It's confusing when you're filling out the form for the first time because it wants you to estimate your monthly income, so everything is based off that estimate, and any difference is made up at tax time. If you don't have a steady income it's hard to know what to put.
In Washington the cutoff for Medicaid/ACA is based on 138% of the Federal Poverty Level, which is $15,060 (X 138%) = $20,782.80, so yearly income below that number and you get shunted to Medicaid, and above you get the ACA. The lower your income above that cutoff, the bigger your ACA subsidy. You can also choose to have all, or none, of your ACA subsidy applied to your monthly premium payment.
Some people estimate their income to land above that $20,782 number in order to stay in the ACA, even if they could qualify for Medicaid. If you estimate your income and it's a little off they are not likely to claw back the subsidy after the fact, because technically you are not eligible for an ACA subsidy if you qualify for Medicaid. To make it more complicated, Medicaid eligibility is based on your monthly income, which is why they ask for your monthly income in the first place. In Washington the max is $1,732/mo. But you can make more than that in one month, just not for two months in a row. So you can stay on Medicaid even if you have a big income event (say, from selling stocks) in any one month, as long as your monthly income is back below the cutoff the next month.

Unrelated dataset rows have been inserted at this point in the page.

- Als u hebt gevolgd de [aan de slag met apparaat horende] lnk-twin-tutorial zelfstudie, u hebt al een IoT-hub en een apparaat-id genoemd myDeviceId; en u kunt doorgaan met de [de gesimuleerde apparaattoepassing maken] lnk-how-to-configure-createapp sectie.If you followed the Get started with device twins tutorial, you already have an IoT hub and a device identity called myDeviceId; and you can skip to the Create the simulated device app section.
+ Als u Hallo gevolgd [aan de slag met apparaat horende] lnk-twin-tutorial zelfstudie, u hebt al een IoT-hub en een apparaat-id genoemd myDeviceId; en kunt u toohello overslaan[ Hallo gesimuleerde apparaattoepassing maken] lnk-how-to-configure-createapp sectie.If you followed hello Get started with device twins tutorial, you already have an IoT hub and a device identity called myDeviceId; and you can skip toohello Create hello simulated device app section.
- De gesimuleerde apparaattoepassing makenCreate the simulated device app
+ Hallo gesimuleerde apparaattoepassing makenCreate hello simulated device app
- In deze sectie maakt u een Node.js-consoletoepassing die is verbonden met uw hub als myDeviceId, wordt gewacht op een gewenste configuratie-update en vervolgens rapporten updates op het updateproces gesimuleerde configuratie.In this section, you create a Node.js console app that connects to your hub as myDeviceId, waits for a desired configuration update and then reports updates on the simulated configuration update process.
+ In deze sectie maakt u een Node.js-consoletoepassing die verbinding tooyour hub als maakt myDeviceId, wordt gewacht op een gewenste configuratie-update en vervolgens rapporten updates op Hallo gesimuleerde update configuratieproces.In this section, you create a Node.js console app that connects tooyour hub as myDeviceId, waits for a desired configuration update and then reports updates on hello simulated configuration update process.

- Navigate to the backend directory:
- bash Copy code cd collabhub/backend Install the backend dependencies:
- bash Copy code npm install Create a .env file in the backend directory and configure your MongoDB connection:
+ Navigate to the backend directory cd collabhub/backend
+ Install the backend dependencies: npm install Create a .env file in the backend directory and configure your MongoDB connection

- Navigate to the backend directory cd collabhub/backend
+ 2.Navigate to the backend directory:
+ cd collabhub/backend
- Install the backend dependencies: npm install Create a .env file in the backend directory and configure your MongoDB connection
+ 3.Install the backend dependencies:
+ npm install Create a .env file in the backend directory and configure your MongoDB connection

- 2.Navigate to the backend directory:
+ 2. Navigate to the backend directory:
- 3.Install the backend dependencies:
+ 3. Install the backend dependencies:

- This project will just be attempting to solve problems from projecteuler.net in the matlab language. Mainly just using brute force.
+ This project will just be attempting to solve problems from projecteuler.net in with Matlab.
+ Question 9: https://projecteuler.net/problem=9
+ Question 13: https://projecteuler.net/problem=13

It sounds like your daughter should plan on staying on the ACA if she is likely to get a job soon, as making less than $1,732/mo is unlikely.
She can go to the Healthcare.gov site and report a life change. You can go on too and input different income levels and see what that does to plan cost and deductibles and max out of pocket charges.
Since you have to estimate an income level, it's wise to guess low (within reason) since a lower income in the ACA gets you a lower deductible and max OOP, at least in the Silver plans.
Since she's young and (hopefully) in good health, she might look into a high deductible health plan that is HSA eligible once she starts making more money, if she's not covered by an employer plan, because then she can open an HSA and contribute to that every year for a nice tax break.